Nel caso del ricorso all’ordinanza di Marsilio emergono le proprietà spocchiose del governo che, nonostante i dati suggeriscano il passaggio alla fascia più flessibile, condanna l’Abruzzo a permanere nel rango penalizzante di zona rossa. A sfregio: domenica, infatti, la Regione tornerà in arancio. Si trattava, insomma, soltanto di vincere il braccio di ferro. Il Dpcm, peraltro, offende l’intelligenza dei governatori. Perché è vero che Marsilio lo ha violato, poiché i miglioramenti vanno concordati con il ministero della Sanità; ma è vero pure che l’esecutivo concede ai presidenti di prendere iniziativa solo per ulteriori restrizioni. Dunque, i governatori sono capaci di inasprire le misure, ma per allentarle hanno bisogno dell’assistenza da Roma.

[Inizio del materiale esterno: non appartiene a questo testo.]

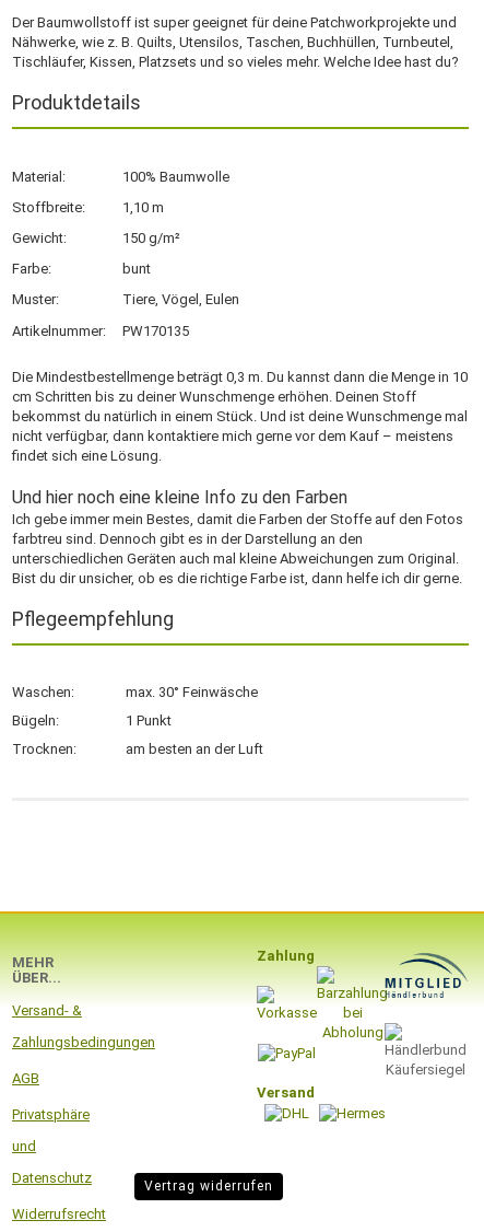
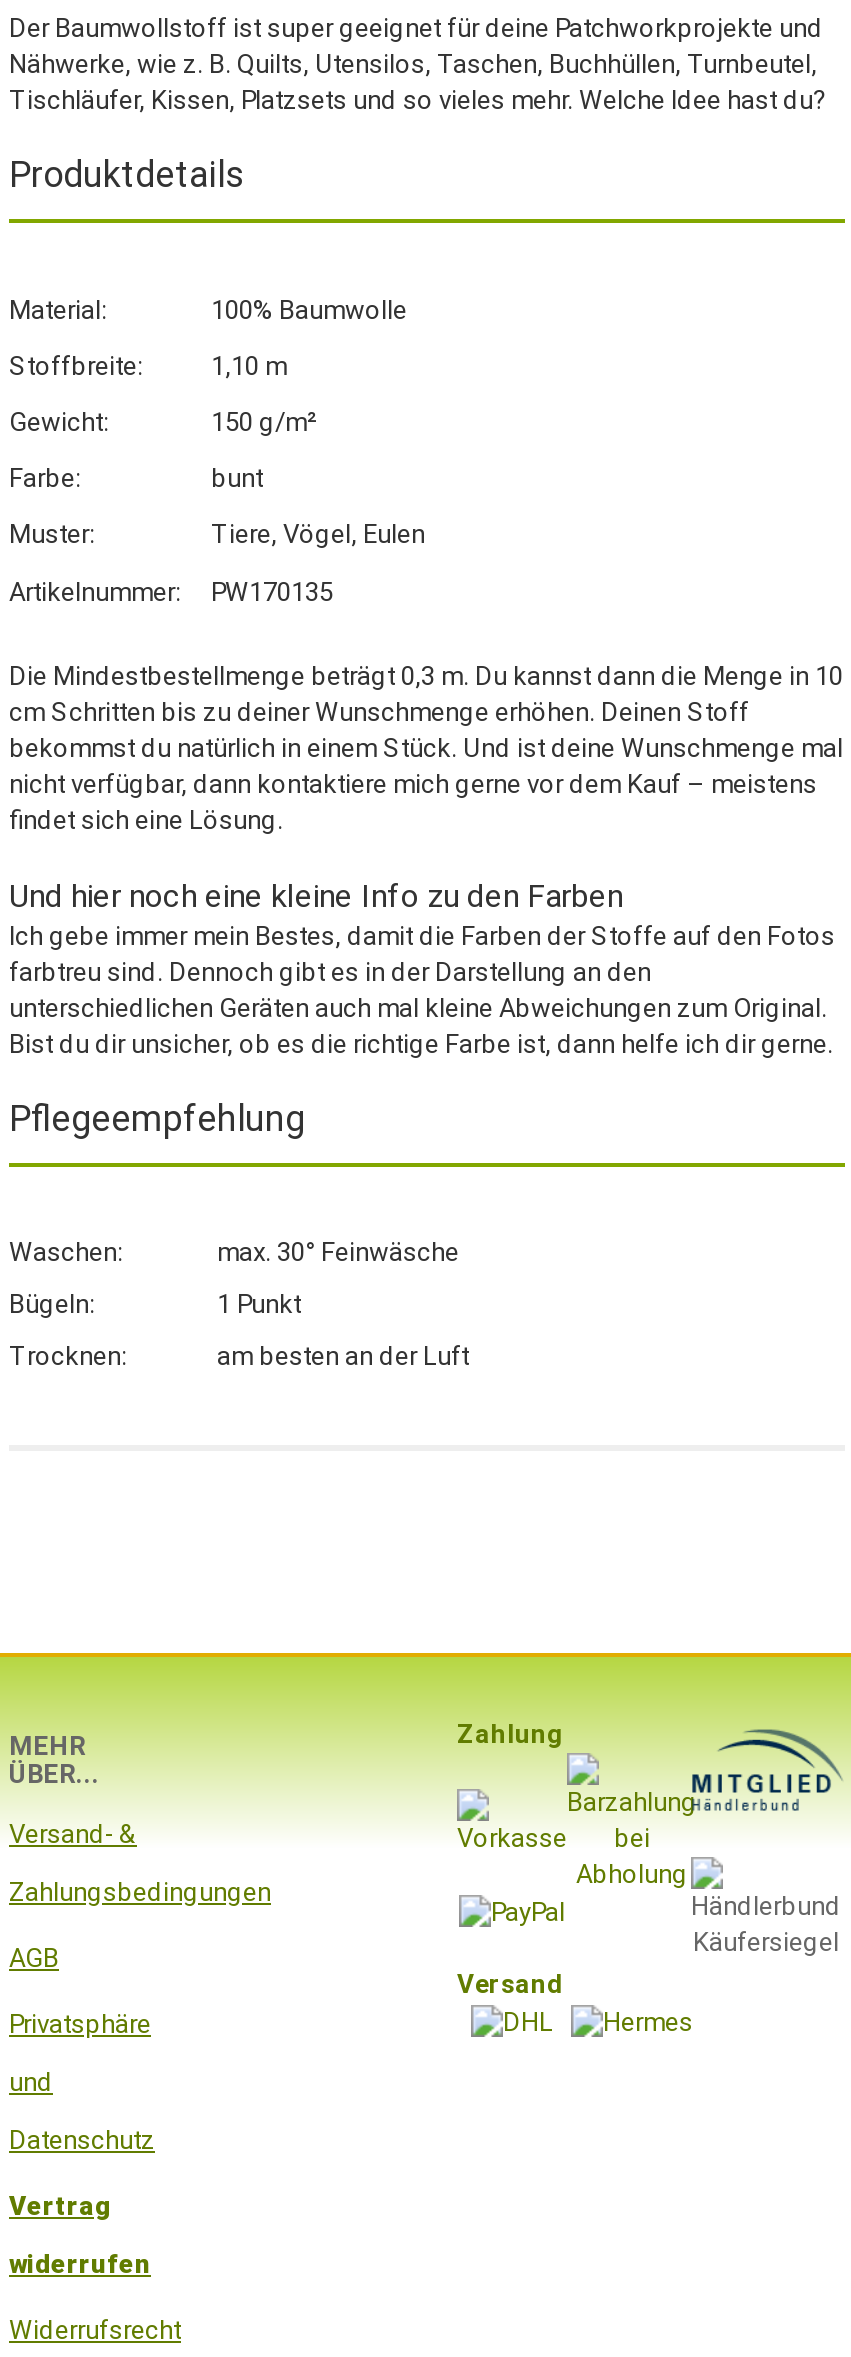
[144,1178,273,1194] Vertrag widerrufen -> none
none -> [9,2191,151,2279] Vertrag | widerrufen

In Abruzzo, peraltro, i numeri continuano a migliorare. Ieri, sono calati i ricoveri ordinari (-10) e anche se c’è un paziente in più in terapia intensiva, si registrano 750 guariti a fronte di 262 nuovi contagi. Incoraggianti pure gli screening di massa: nella città capoluogo dell’Aquila, i test a tappeto hanno rivelato 54 positivi a fronte di 23.244 tamponi. Nell’amica Emilia-Romagna, guidata dall’esponente del Pd Stefano Bonaccini, per intenderci, l’indicatore Rt è di poco più alto dell’Abruzzo (0,81 contro 0,8). Ciononostante, la Regione continua a essere inserita nella benevola zona gialla. Il daltonismo politico del governo, che non distingue i colori in base a criteri oggettivi, sta diventando indigesto. Oggi l’unica regione in Italia compresa nella zona rossa è l’Abruzzo, la cui unica “colpa” pare essere quella di avere un governo locale che non piace ai “democratici” di stanza a Palazzo Chigi.